WHAT IS EXPECTED: Copy out each line of the data below in which "Multimercados" appears.

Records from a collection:

*-*-*

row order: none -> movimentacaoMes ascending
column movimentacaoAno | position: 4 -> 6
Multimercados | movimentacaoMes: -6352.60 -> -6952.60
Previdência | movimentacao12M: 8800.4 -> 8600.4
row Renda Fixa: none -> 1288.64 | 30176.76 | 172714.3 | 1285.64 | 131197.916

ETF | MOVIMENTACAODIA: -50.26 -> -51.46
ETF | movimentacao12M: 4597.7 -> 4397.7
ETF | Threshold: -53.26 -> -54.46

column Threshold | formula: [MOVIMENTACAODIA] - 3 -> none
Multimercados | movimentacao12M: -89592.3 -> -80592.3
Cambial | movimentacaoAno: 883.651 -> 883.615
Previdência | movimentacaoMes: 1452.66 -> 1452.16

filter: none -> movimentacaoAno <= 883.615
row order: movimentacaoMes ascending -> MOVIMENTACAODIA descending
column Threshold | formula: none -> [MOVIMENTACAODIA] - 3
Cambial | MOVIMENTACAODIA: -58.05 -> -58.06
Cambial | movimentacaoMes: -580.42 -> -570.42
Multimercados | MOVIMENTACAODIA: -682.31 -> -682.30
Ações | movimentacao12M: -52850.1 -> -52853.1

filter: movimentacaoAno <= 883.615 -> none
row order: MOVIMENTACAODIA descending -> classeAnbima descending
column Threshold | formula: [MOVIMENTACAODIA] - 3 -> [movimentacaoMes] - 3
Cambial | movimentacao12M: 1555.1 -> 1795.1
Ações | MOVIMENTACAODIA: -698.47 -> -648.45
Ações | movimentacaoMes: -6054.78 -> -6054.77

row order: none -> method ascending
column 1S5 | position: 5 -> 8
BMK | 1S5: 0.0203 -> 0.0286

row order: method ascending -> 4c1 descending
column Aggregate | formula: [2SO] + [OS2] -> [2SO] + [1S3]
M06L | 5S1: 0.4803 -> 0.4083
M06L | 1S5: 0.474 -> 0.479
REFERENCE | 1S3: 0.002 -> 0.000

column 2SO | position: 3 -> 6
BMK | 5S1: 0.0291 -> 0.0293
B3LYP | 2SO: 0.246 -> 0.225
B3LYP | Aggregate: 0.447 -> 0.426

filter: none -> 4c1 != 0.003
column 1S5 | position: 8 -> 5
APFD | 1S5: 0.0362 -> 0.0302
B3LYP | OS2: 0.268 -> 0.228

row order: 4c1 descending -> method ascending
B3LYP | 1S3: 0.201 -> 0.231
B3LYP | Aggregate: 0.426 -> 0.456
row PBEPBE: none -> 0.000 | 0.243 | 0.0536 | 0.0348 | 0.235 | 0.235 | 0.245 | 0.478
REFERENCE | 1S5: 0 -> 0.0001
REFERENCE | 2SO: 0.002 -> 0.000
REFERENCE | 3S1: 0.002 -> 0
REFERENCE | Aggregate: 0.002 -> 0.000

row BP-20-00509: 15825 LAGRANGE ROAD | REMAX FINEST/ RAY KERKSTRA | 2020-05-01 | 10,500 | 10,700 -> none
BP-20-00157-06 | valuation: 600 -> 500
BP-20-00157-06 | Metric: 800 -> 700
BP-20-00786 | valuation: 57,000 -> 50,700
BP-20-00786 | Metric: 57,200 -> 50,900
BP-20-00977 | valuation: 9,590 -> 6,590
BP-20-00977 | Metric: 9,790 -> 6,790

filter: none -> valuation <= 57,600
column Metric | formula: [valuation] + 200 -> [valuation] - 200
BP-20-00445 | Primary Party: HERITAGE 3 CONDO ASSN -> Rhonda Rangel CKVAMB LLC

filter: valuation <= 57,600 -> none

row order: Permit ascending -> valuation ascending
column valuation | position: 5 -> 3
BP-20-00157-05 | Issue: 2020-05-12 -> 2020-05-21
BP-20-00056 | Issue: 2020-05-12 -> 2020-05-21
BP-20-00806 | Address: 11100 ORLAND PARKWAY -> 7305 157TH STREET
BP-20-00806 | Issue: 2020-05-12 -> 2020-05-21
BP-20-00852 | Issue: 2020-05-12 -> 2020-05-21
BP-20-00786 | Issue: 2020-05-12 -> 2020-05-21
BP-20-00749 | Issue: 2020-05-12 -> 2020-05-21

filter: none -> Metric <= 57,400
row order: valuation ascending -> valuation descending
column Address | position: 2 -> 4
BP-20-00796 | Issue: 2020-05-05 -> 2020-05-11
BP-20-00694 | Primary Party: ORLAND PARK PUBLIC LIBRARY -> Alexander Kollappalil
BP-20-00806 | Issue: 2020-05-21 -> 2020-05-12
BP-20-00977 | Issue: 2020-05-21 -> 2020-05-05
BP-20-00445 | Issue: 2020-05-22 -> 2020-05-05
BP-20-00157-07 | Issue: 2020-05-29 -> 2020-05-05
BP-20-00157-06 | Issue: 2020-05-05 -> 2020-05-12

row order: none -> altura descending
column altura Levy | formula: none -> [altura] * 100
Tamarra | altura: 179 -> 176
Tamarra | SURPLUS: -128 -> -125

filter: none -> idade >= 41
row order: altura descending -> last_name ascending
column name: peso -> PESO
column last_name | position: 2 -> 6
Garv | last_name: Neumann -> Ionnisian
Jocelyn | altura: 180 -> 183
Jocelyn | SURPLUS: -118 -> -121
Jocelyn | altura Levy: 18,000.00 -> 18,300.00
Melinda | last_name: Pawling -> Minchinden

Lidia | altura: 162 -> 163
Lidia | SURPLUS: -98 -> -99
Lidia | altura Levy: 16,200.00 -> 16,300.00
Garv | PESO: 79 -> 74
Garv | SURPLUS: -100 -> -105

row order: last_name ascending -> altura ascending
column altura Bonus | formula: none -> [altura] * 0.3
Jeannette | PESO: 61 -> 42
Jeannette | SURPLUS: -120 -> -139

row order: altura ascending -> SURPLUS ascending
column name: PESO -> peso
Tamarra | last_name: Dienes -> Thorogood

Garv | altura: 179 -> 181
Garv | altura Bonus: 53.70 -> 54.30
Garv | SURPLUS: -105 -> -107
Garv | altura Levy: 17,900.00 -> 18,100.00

*-*-*

WRITTEN RESPONSE:
Multimercados | movimentacaoMes: -6352.60 -> -6952.60
Multimercados | movimentacao12M: -89592.3 -> -80592.3
Multimercados | MOVIMENTACAODIA: -682.31 -> -682.30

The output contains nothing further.